FTC fines an online lending company for engaging in deceptive and unfair consumer practices: Avant, LLC has agreed to settle deceptive and unfair loan servicing allegations by paying $3.85 million. The lender wrongfully added unauthorized charges to thousands of customer accounts as well as unlawfully made them consent to automatic payments from their bank accounts in addition to many other law violations found. You know how we’re always reiterating that you need to look at similar organizations' recent enforcement actions? This is why. Learn from this and don’t let it happen to you.  

Recently Added Articles as of April 11

This week’s news features a crisis of confidence for the credit reporting agencies, a planned transition of leadership at the FFIEC, a ranking of the largest cybersecurity firms, a focus on third party service provider contracts and new student lending regulations by the NYDFS.

Rankings of the largest cybersecurity firms: The world’s 5 largest cybersecurity firms were ranked by market share. However, here is something we found even more interesting.

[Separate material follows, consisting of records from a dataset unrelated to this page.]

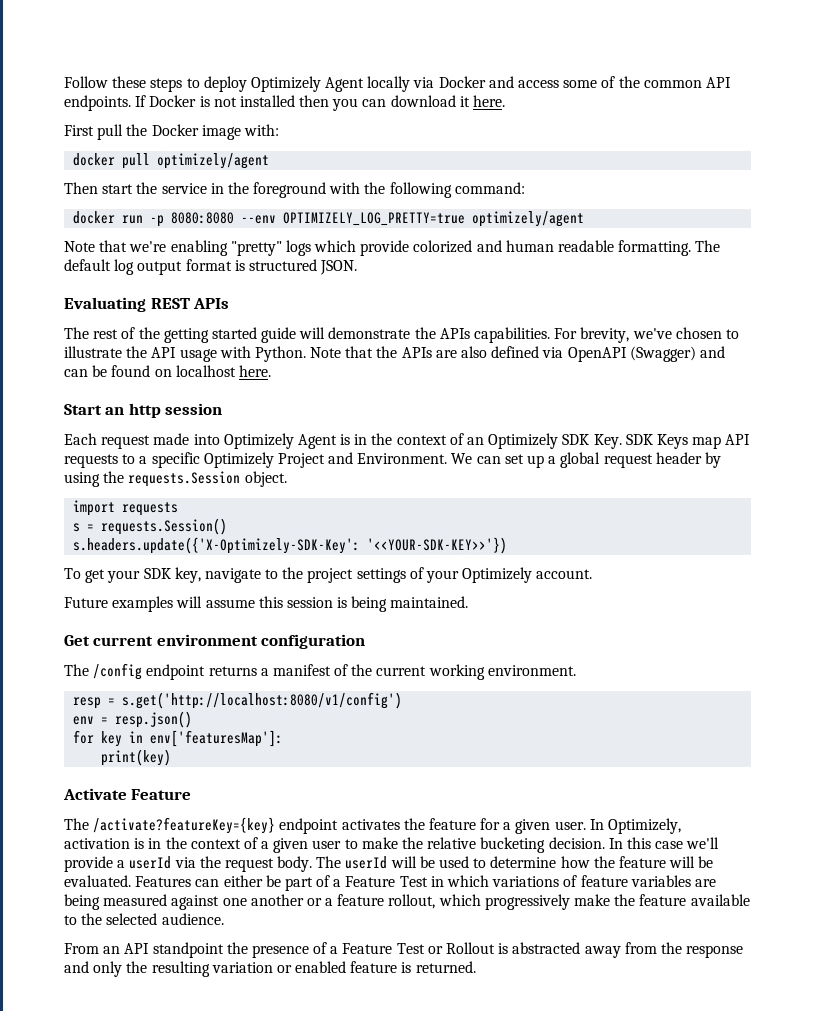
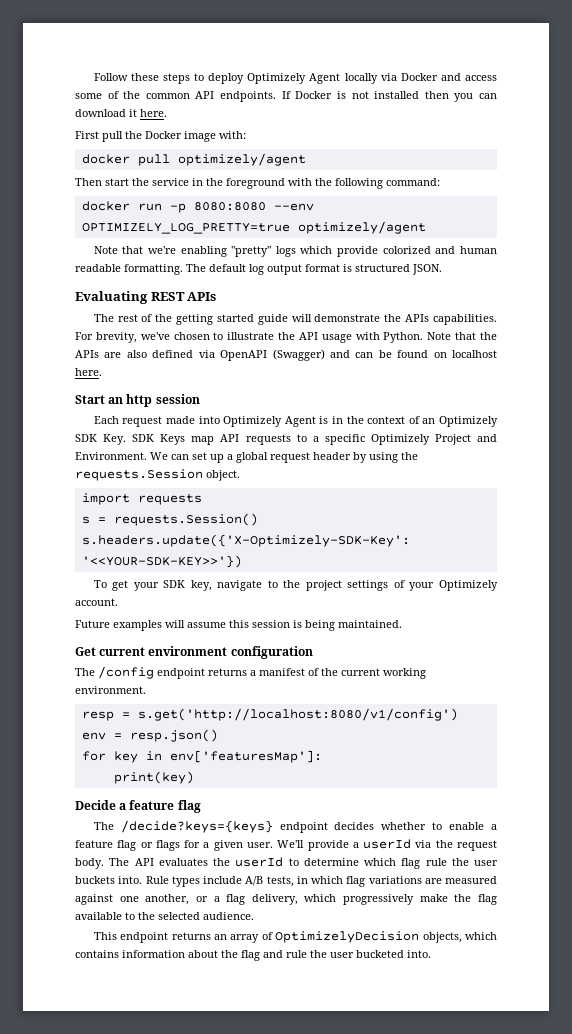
[63,788,192,800] [64,817,682,834] [64,837,720,853] Activate Feature // The /activate?featureKey={key} endpoint activates the feature for a given user. In Optimizely, activation is in the context of a given user to make the relative bucketing decision. In this case we'll -> [75,800,201,813] [93,820,497,833] [75,840,305,851] Decide a feature flag // The /decide?keys={keys} endpoint decides whether to enable a feature flag or flags for a given user. We'll
[345,856,714,869] [64,875,716,891] [64,894,100,910] userId will be used to determine how the feature will be evaluated. Features can either be part of a Feature Test in which variations of feature variables are being -> [134,857,498,869] [75,876,442,887] API evaluates the userId to determine which flag rule the user buckets into. Rule types include A/B tests, in which flag variations are
[250,894,304,906] another -> [145,894,190,905] another,
[337,894,436,909] feature rollout, -> [226,894,298,905] flag delivery,
[639,894,687,906] feature -> [477,894,497,905] flag
[64,942,744,958] [64,961,476,977] From an API standpoint the presence of a Feature Test or Rollout is abstracted away from the response and only the resulting variation or enabled feature is returned. -> [93,931,497,943] [75,950,431,961] This endpoint returns an array of OptimizelyDecision objects, which contains information about the flag and rule the user bucketed into.

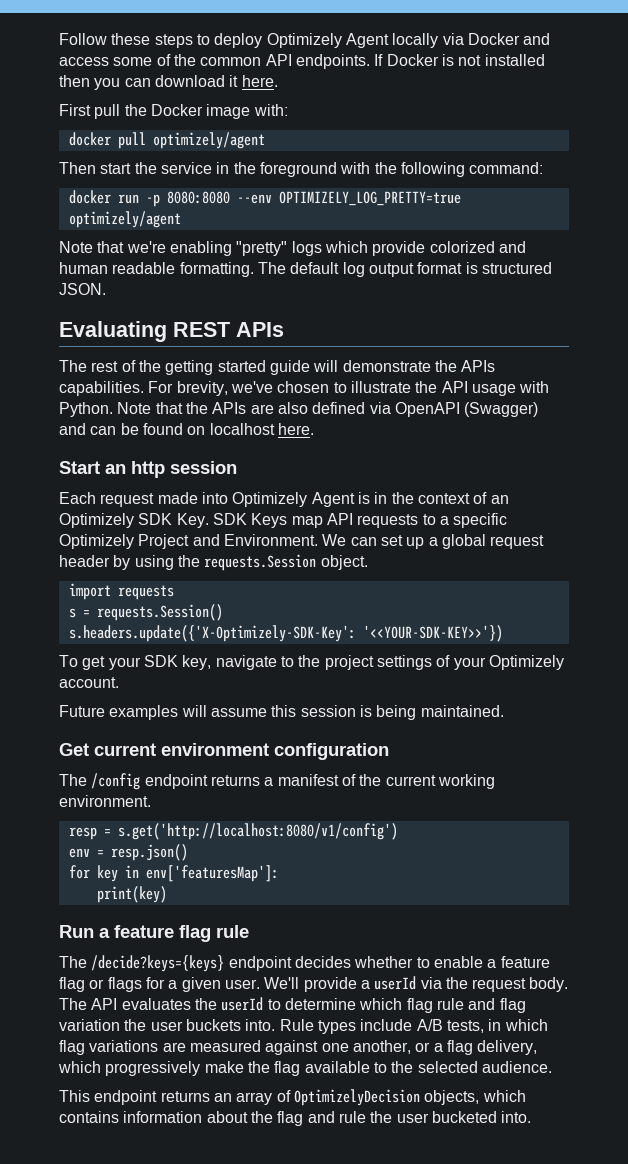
[75,800,201,813] Decide a feature flag -> [59,925,249,942] Run a feature flag rule
(447, 862) none -> [468,998,526,1013] [59,1019,120,1031] and flag variation

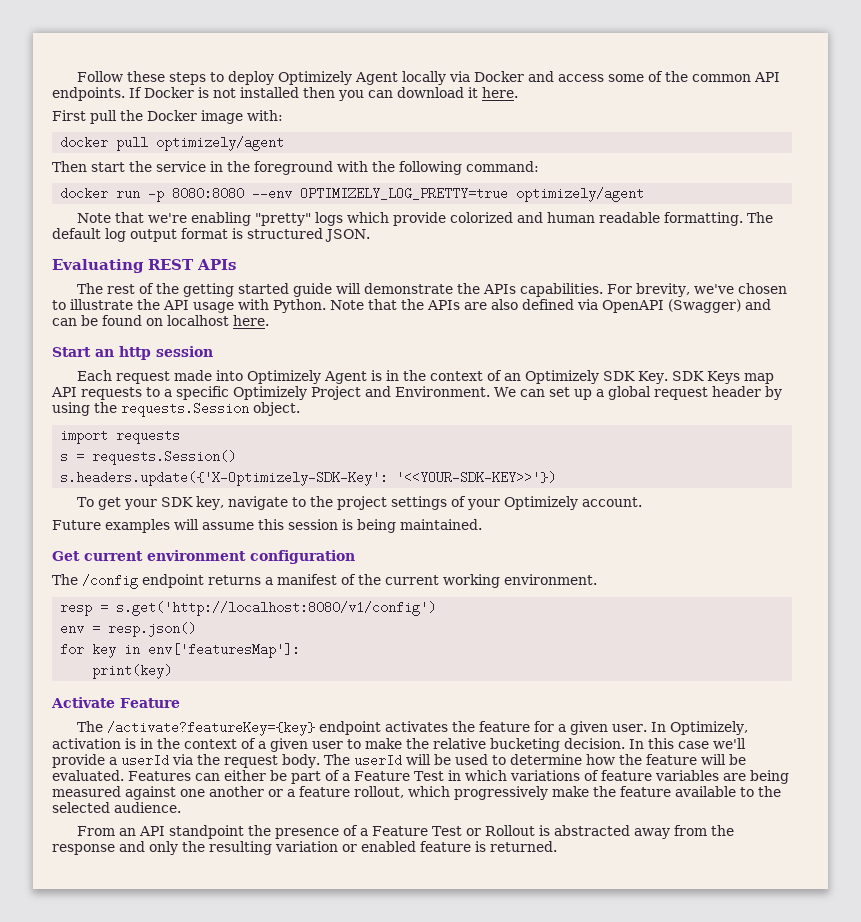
[59,925,249,942] [59,955,550,972] [59,977,300,992] Run a feature flag rule // The /decide?keys={keys} endpoint decides whether to enable a feature flag or flags for a given user. We'll -> [51,697,180,708] [76,721,748,736] [52,738,746,752] Activate Feature // The /activate?featureKey={key} endpoint activates the feature for a given user. In Optimizely, activation is in the context of a given user to make the relative bucketing decision. In this case we'll
[91,997,526,1013] [59,1019,548,1034] [59,1040,186,1055] API evaluates the userId to determine which flag rule and flag variation the user buckets into. Rule types include A/B tests, in which flag variations are -> [353,754,746,767] [52,770,789,784] userId will be used to determine how the feature will be evaluated. Features can either be part of a Feature Test in which variations of feature variables are being
[352,1040,411,1054] another, -> [209,786,264,797] another
[446,1040,538,1055] flag delivery, -> [299,786,404,798] feature rollout,
[274,1061,301,1076] flag -> [620,786,671,797] feature
[59,1089,526,1106] [59,1111,532,1126] This endpoint returns an array of OptimizelyDecision objects, which contains information about the flag and rule the user bucketed into. -> [76,825,734,839] [52,841,557,855] From an API standpoint the presence of a Feature Test or Rollout is abstracted away from the response and only the resulting variation or enabled feature is returned.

Although cybersecurity is a regulatory hot button and priority at many organizations, cybersecurity firms only represent two percent of total IT expenditure. That’ll probably change sooner rather than later. Check it out and learn why we’re not the only ones to think so.

Crisis of confidence for the credit reporting agencies - Renewed concerns after the Equifax breach: “Why can’t I just delete my credit file and stop doing business with you if I so choose?” and “Why not wipe child identity theft off the map by creating and immediately freezing a credit file for every newborn baby?”. These are the kinds of questions that Mark Begor, CEO at Equifax, was recently asked in an interview. Many have wondered if he really understood the impact of the 2017 data breach and what the credit agency is doing to protect consumer data moving forward. Begor speaks up.

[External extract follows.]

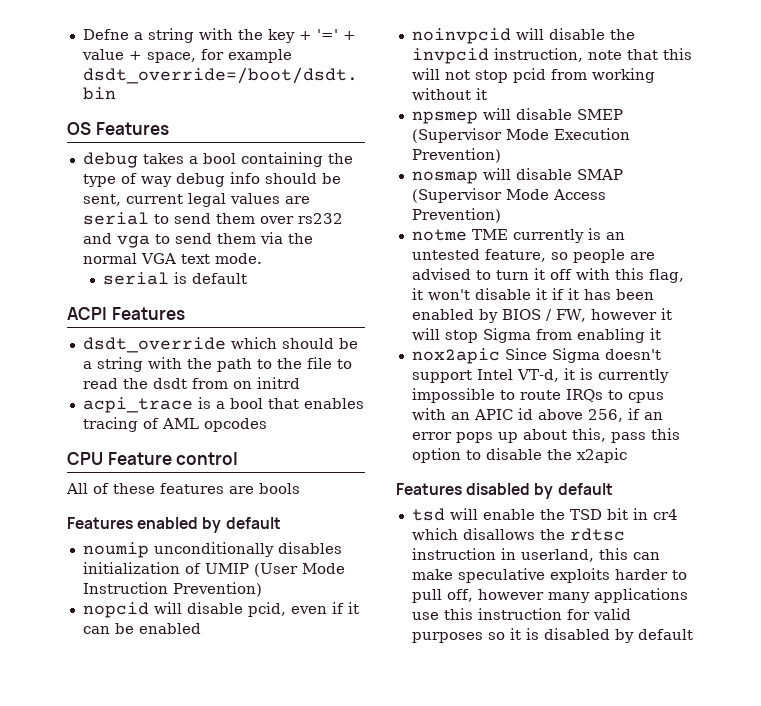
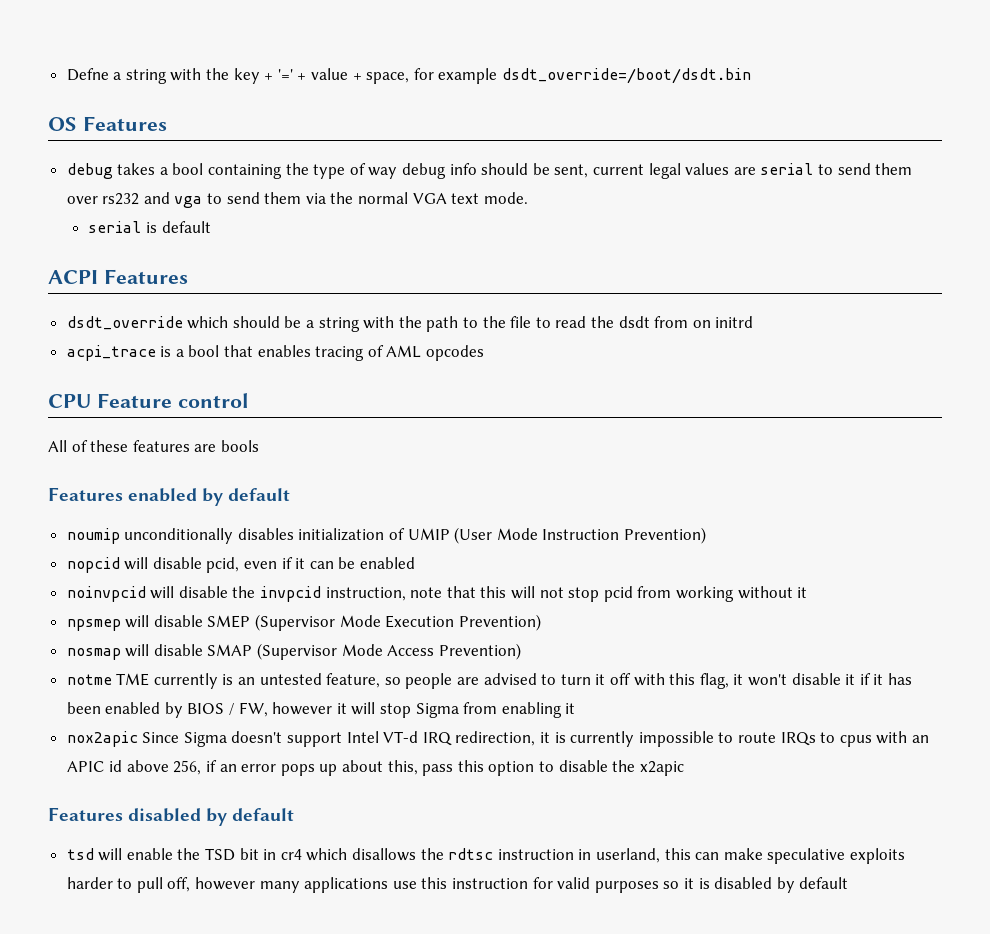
[516,369,559,382] VT-d, -> [383,731,536,746] VT-d IRQ redirection,

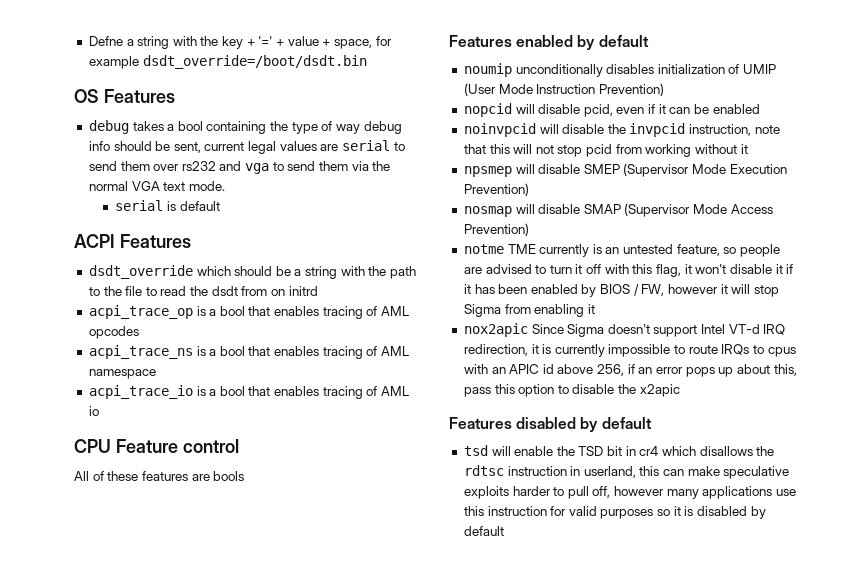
[66,345,156,361] acpi_trace -> [88,305,193,319] acpi_trace_op
(485, 353) none -> [88,345,410,359] [88,369,156,379] [88,385,410,399] [88,406,99,416] // acpi_trace_ns is a bool that enables tracing of AML namespace // acpi_trace_io is a bool that enables tracing of AML io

GDPR remains an elusive challenge, even a year later: Lawmakers thought they were giving organizations enough time to get GDPR compliant; however, it appears many still aren’t. Is your organization prepared? Don’t be scrambling at the last minute to be data security compliant.

DNS attacks on the rise: Domain Name System (DNS) attacks recently hit websites like Gmail, Netflix and PayPal. Beginning last December, it’s been found that over the last four months attackers have been using Google cloud to look for routers that they can exploit due to existing vulnerabilities. There have been three waves of attacks. It’s been shared that if you want to protect yourself then make sure your routers have the latest firmware, and that means installing manual patches, as needed. Attacks like this can cause a huge impact on an organization’s reputation, so... are your networks secure?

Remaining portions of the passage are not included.